Tja, fail. Vielleicht ist das so was wie eine Medizin und muss sich erst im Körper anreichern, um zu wirken? Für gestern hat mir das Schreiben jedenfalls nichts gebracht. Hab mir wieder die ganze Nacht den Kopf zermartert. Meine „Fortschritte“ soll ich auch aufschreiben, hat er gesagt.

Also Fortschritt: 0%

Chris hat heute Nacht wieder das seltsame Zeug gemacht. Aber jetzt erst mal fertig machen für den ersten Schultag. Ich wird am Abend dann noch schreiben.
 

(21:47)
 

Der Tag ist also endlich rum.

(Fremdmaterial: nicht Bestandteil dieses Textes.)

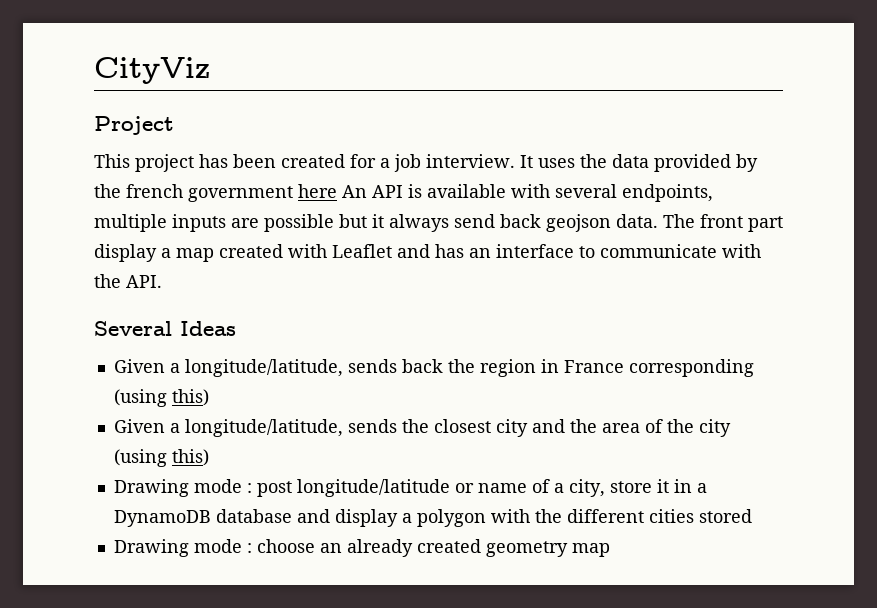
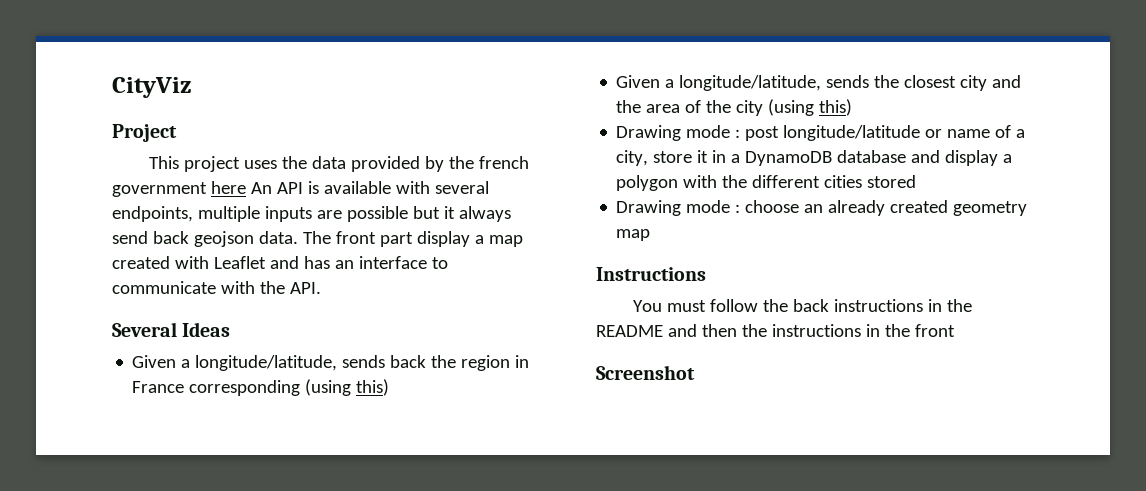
[199,154,533,172] has been created for a job interview. It -> (240, 164) none
(610, 550) none -> [596,267,706,281] [632,299,972,312] [596,324,955,337] [596,365,695,380] // Instructions // You must follow the back instructions in the README and then the instructions in the front // Screenshot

Ein Montag, der sich nicht besonders von anderen Montagen zuvor unterschieden hat. Wie immer habe ich Chris zur Schule gebracht. Die ist idealerweise nur ein paar Straßen weit von unserer Wohnung entfernt. Dort muss er aber sicher eine halbe Stunde warten, bis er rein darf. Das geht leider nicht anders, weil ich selbst pünktlich zur Schule und noch sechs Stationen mit dem Bus fahren muss. Also habe ich ihn abgesetzt und mich verabschiedet, stieg in den Bus, sechs Stationen bis zu meiner Schule. Pünktlich angekommen. Wie immer.
 

Um 14:35 war die Schule vorbei. Das einzig Erhellende war Sport am Nachmittag. Wieder derselbe Trott. Bus, sechs Stationen zurück in meinen Ort. Dort wartet Chris schon vorm Hort. Mit ihm an der Hand nach Hause gehen. Dabei tut mir immer der Arm weh. Er möchte unbedingt an der Hand gehen, obwohl er schon neun ist. Ich will nach Hause, er anscheinend nur die Umgebung anschauen, die eigentlich immer gleich ausieht. Darum muss ich ihn immer hinter mir her ziehen. Zwar nur kurz, aber das reicht, dass der Arm schmerzt. Alleine gehen scheint ihm jedoch nicht möglich. Lasse ich ihn los, wirkt er verschreckt und sucht nach meiner Hand.

So viel zum Tagesablauf.
 

Eigentlich mache ich mir gar keine wirklich großen Sorgen um Chris. Trotzdem geht er mir nicht aus dem Kopf. Er scheint mit sich selbst eigentlich gut klar zu kommen, obwohl er natürlich keine Freunde und auch sonst mit niemandem Kontakt hat. Autismus wollte ein Arzt kurz nach dem Auftreten seiner Eigenarten diagnostizieren. Dann Asperger-Syndrom. Aber daran biss er sich die Zähne aus. Chris scheint zwar gewisse Anzeichen für diese Krankheiten zu zeigen, das Wesentliche fehlte aber immer. Von der Schule hört man auch nichts Schlechtes. Sonst hätte ich das sicher von Mutter erfahren. Einen Bruder sollten solche Dinge nichts angehen, aber mit wem soll Mutter sonst sprechen? Außerdem wirkte Chris in letzter Zeit wieder viel fröhlicher und mutiger als sonst.
 

Seit drei Wochen soll ich jeden Dienstag zum Schulpsychologen. Warum eigentlich? Hatte doch nur ein paar schlechte Noten. Oder ist es, weil meine Mutter uns alleine erzieht? Werden dann alle Kinder gleich mal vorsorglich psychologisch betreut? Kann gar nicht sein. Erik, ein ehemaliger Schulkamerad aus meiner vorherigen Klasse, hatte auch geschiedene Eltern, musste dem Psychologen aber keinen Besuch abstatten.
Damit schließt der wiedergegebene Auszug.